Paul Mellon Centre
16 Bedford Square, London, WC1B 3JA
19 October 2022
Convened by Lucia Farinati and Jennifer Thatcher
This workshop aimed to make visible the decisions involved in the transcription process and the knock-on effects on how the interview is received.
While there is no fixed set of protocols for transcribing artist interviews, critics, historians and curators have adopted certain conventions that we tend to take for granted. However, it is important to acknowledge the extent to which interview transcripts are edited: whether abridged, revised, corrected or redacted. Furthermore, no two individuals will transcribe the same recording in the same way, psychological, social and physiological factors all affecting how something is said and what is heard at a given time.

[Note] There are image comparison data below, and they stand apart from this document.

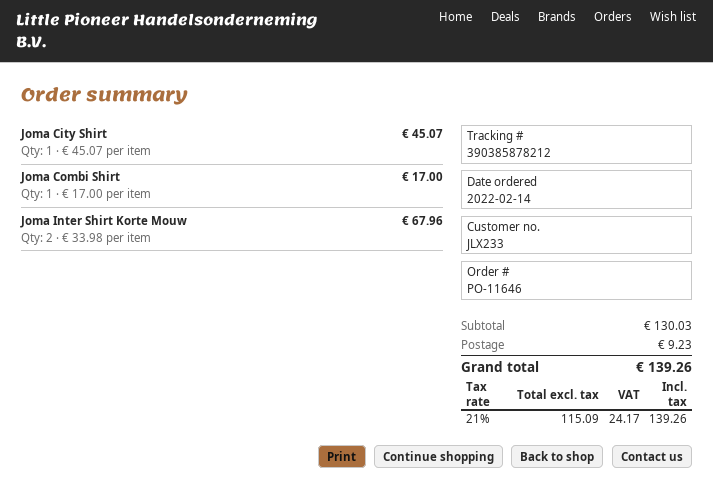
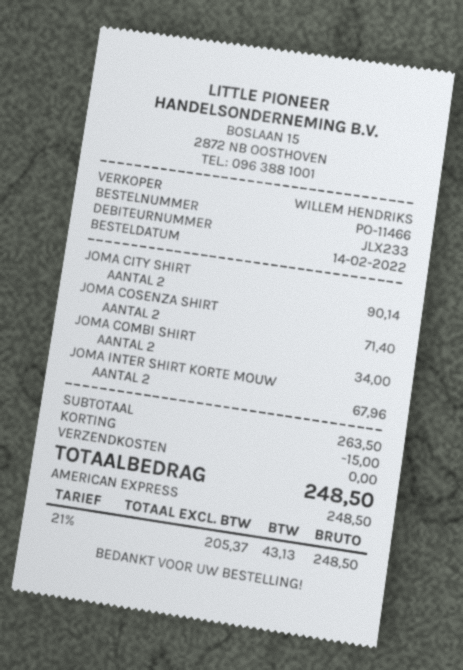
order number: PO-11646 -> PO-11466
Joma City Shirt: 1 for 45.07 -> 2 for 90.14
Joma Combi Shirt: 1 for 17.00 -> 2 for 34.00
JOMA COSENZA SHIRT: none -> 2 for 71.40
subtotal: 130.03 -> 263.50
discount: none -> 15.00
shipping: 9.23 -> 0.00
net: 115.09 -> 205.37
tax: 21% = 24.17 -> 21% = 43.13
total: 139.26 -> 248.50

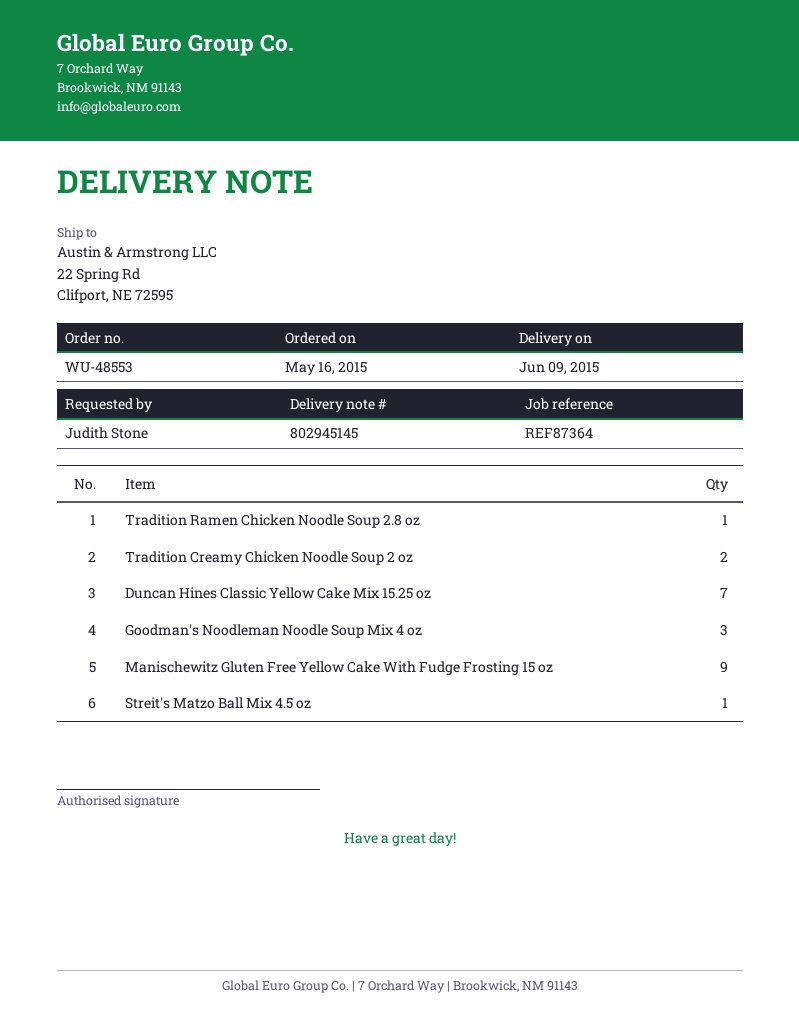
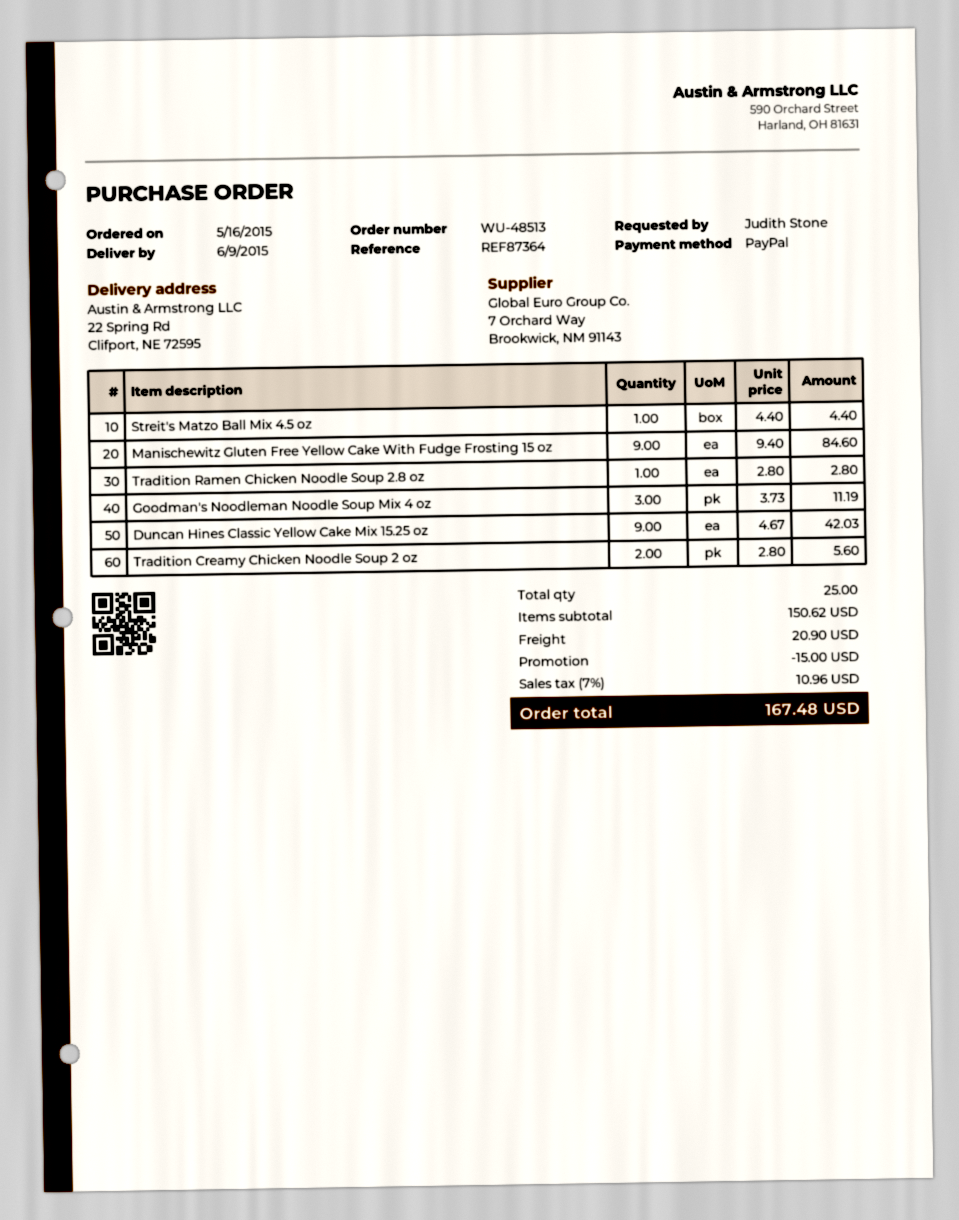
order number: WU-48553 -> WU-48513
Duncan Hines Classic Yellow Cake Mix 15.25 oz: 7 -> 9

The politics and ethics of interview transcription have been debated since the 1960s, following the increased availability of recording equipment and subsequent growth in use of interview transcripts as historical sources. Nonetheless, these debates have generally taken place within the specific context of oral history, and thus are marked by a general suspicion of the transcript as a secondary tool. Yet there is an urgency to the question of the status of transcripts as libraries and archives battle to save their audio-visual material, whose physical carriers face continual degradation and obsolescence. Constraints on time and money, as well as copyright concerns, mean that many interview recordings will not be saved and any scripts and transcripts will be the only records.
This workshop was in three parts:
- Part one: introduction to transcription, using case studies from archives and publications. Led by Jennifer Thatcher.
- Part two: practical examples of transcription, exploring a variety of methods and formats, from the ‘traditional’ Q&A model to more experimental approaches to notation that offer new forms of art writing. Led by Lucia Farinati.
- Part three: discussion on the ethics of interview transcription with art historian and interviewer Jean Wainwright.